University of Essex, Prof. Peter L. Patrick

Week 19, Winter term

 

Language Origins

 

How did language, or languages, begin? We will not answer this question, but will try to

§  identify some powerful myths concerning language in stories about its origin,

*    (Myths are often false, but not necessarily so – they are defined not by being false, but by being powerful stories within the culture which holds them.)

§  make analogies to Darwin’s ideas on evolutionary biology, to explain why this topic is of interest to socio-linguists,

§  and roughly narrow down the possible age of human language as we know it today.

 

Myths of Origin

§  Biblical account in Genesis:

§  God created the first words, and first spoke to humans.

§  God gave Adam the power to name the animals.

§  There was a universal language for a long time.

§  Humans tried to become god-like in power, building the Tower of Babel.

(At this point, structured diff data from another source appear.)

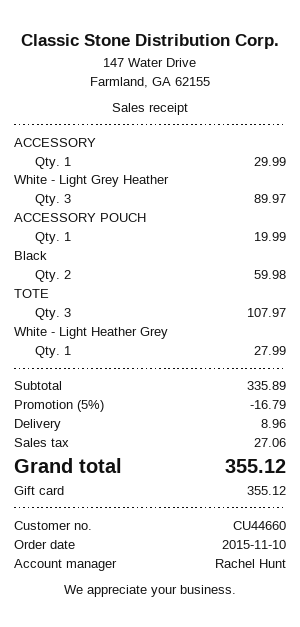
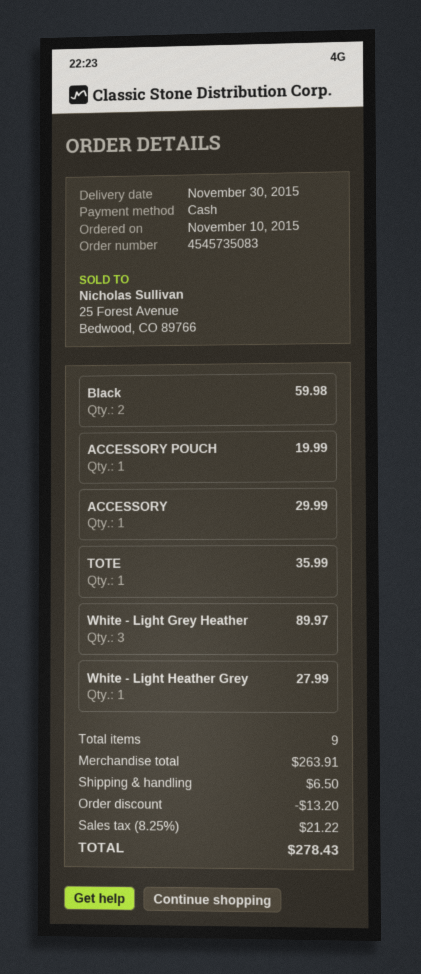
payment method: gift card -> cash
TOTE: 3 for 107.97 -> 1 for 35.99
subtotal: 335.89 -> 263.91
discount: 16.79 -> 13.20
shipping: 8.96 -> 6.50
tax: 27.06 -> 21.22
total: 355.12 -> 278.43

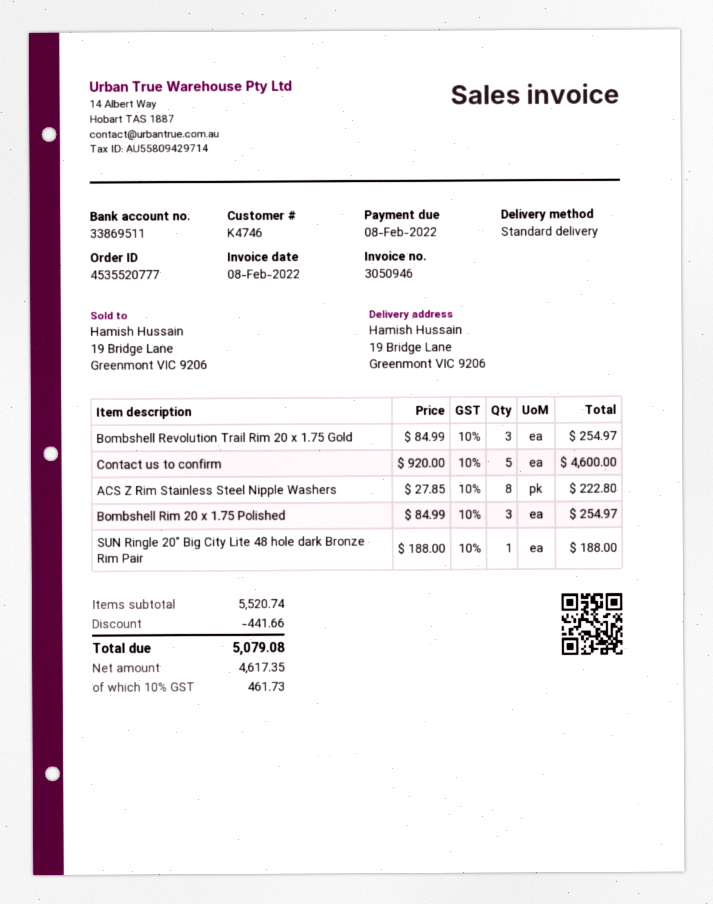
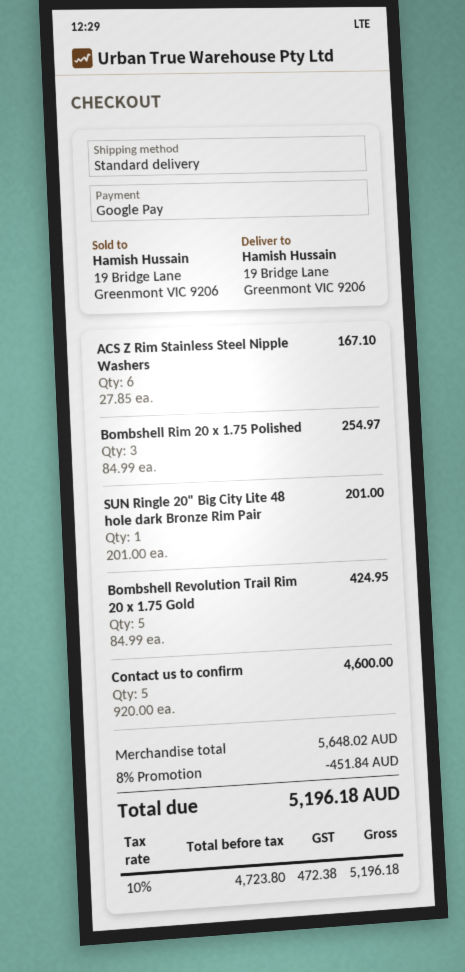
Bombshell Revolution Trail Rim 20 x 1.75 Gold: 3 x 84.99 = 254.97 -> 5 x 84.99 = 424.95
ACS Z Rim Stainless Steel Nipple Washers: 8 x 27.85 = 222.80 -> 6 x 27.85 = 167.10
SUN Ringle 20" Big City Lite 48 hole dark Bronze Rim Pair: 1 x 188.00 = 188.00 -> 1 x 201.00 = 201.00
subtotal: 5520.74 -> 5648.02
discount: 441.66 -> 451.84
net: 4617.35 -> 4723.80
tax: 10% = 461.73 -> 10% = 472.38
total: 5079.08 -> 5196.18

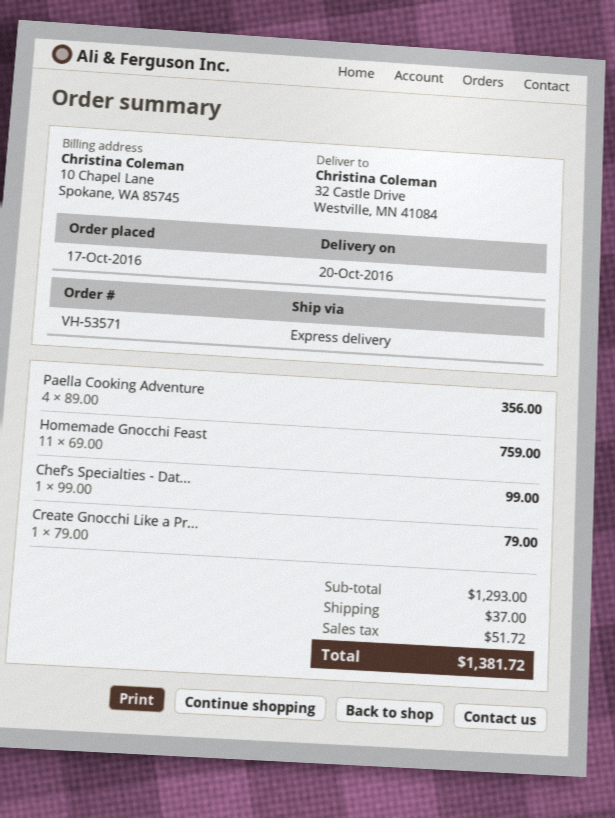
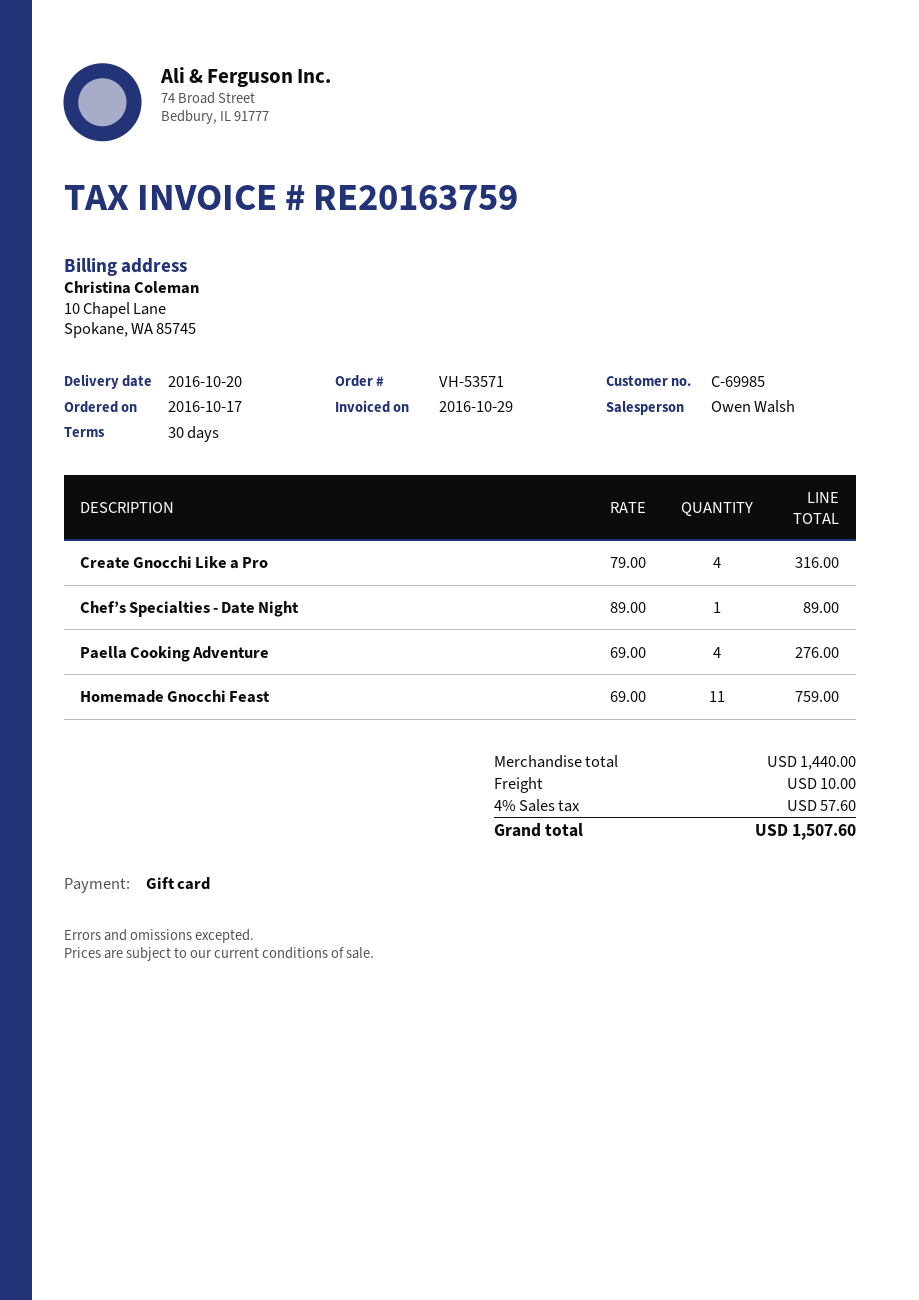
Paella Cooking Adventure: 4 x 89.00 = 356.00 -> 4 x 69.00 = 276.00
Chef’s Specialties - Dat...: 1 x 99.00 = 99.00 -> 1 x 89.00 = 89.00
Create Gnocchi Like a Pr...: 1 x 79.00 = 79.00 -> 4 x 79.00 = 316.00
subtotal: 1293.00 -> 1440.00
shipping: 37.00 -> 10.00
tax: 51.72 -> 57.60
total: 1381.72 -> 1507.60

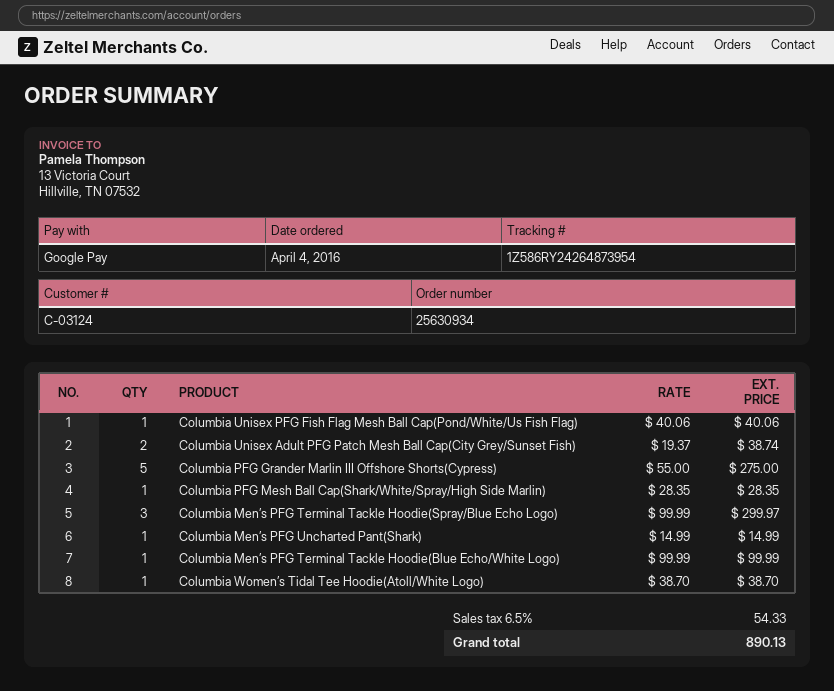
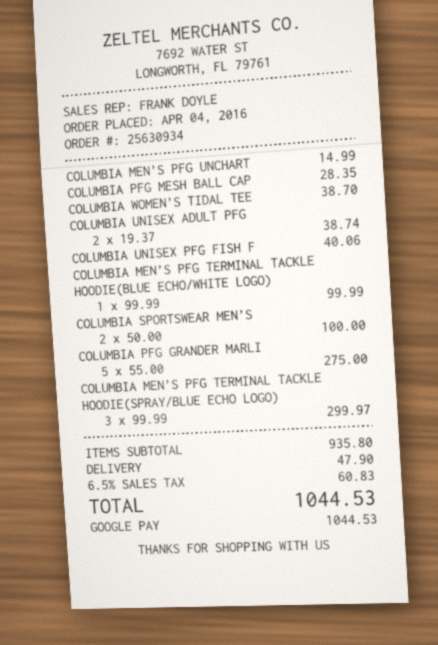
COLUMBIA SPORTSWEAR MEN’S: none -> 2 x 50.00 = 100.00
shipping: none -> 47.90
tax: 6.5% = 54.33 -> 6.5% = 60.83
total: 890.13 -> 1044.53

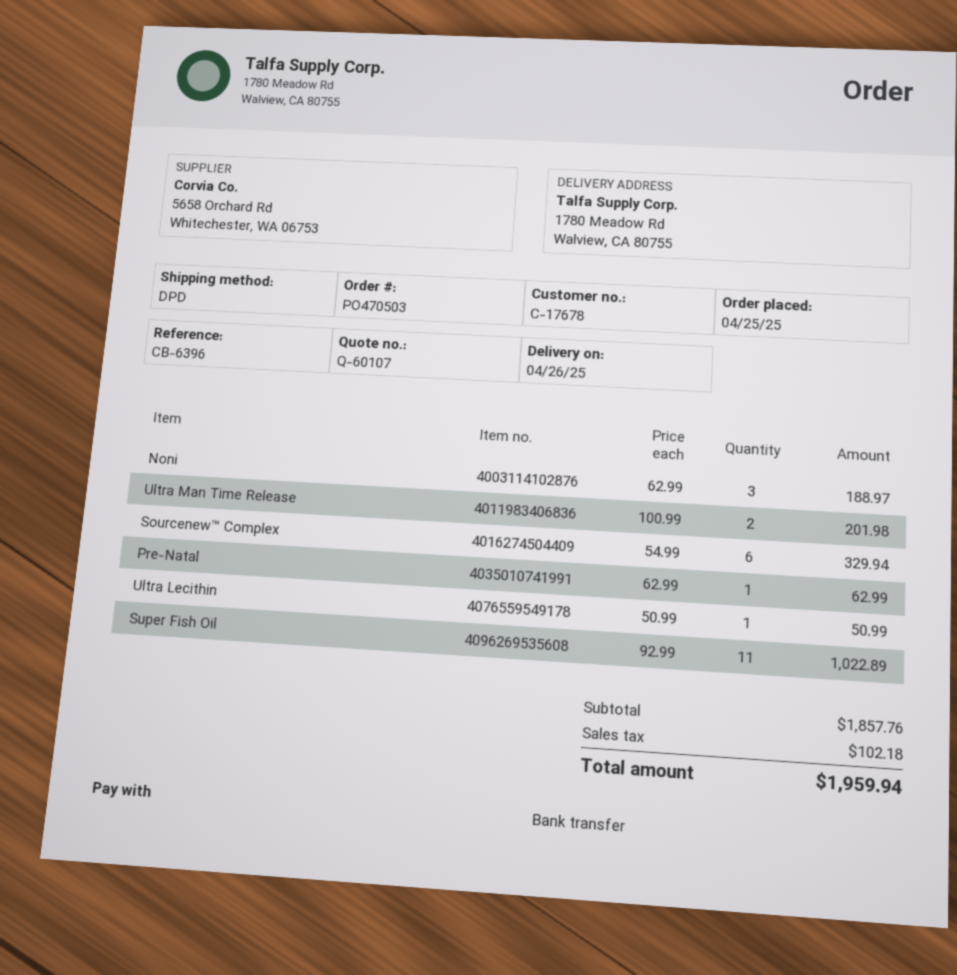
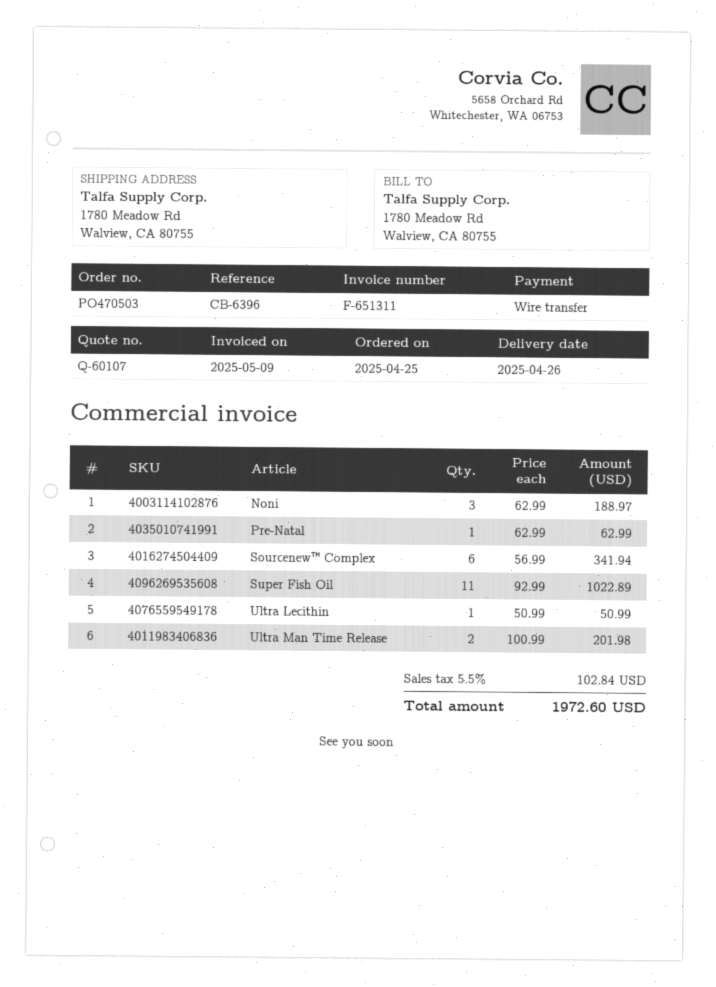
Sourcenew™ Complex: 6 x 54.99 = 329.94 -> 6 x 56.99 = 341.94
tax: 102.18 -> 102.84
total: 1959.94 -> 1972.60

§  To prevent this, and to humble humans, God created linguistic diversity and unintelligibility.

 

o  This story teaches several powerful (sometimes harmful) language myths:

§  Language has a divine origin.

§  Language sets humans above other animals & gives them power.

§  There was a Golden Age of linguistic perfection.

§  Language gives humans god-like powers.

§  Linguistic diversity is harmful to unity and progress.

 

§  Herodotus (Greek historian, c485-420 BC) tells another story of language origins:

§  An Egyptian king used language to discover who were the oldest people

§  He isolated two children from birth, with no access to speech.

§  The first word they spoke was Phrygian bekos, meaning “bread”.

§  So the Phrygians (from what is today central Turkey) were the original people of the world.

§  According to Herodotus, Phrygians were the ancestors of the Armenians. (Herodotus was not always right!)

o   Phrygian was attested c. 800 BC, extinct since c. 6th century BC.

§  Other words include brater ‘brother’ < PIE *bhrater and mater ‘mother’ < PIE *mater,

§  from which you can see it was an Indo-European language, quite close to Proto Indo-European, and

§  possibly spoken in the area in which Armenian is historically spoken.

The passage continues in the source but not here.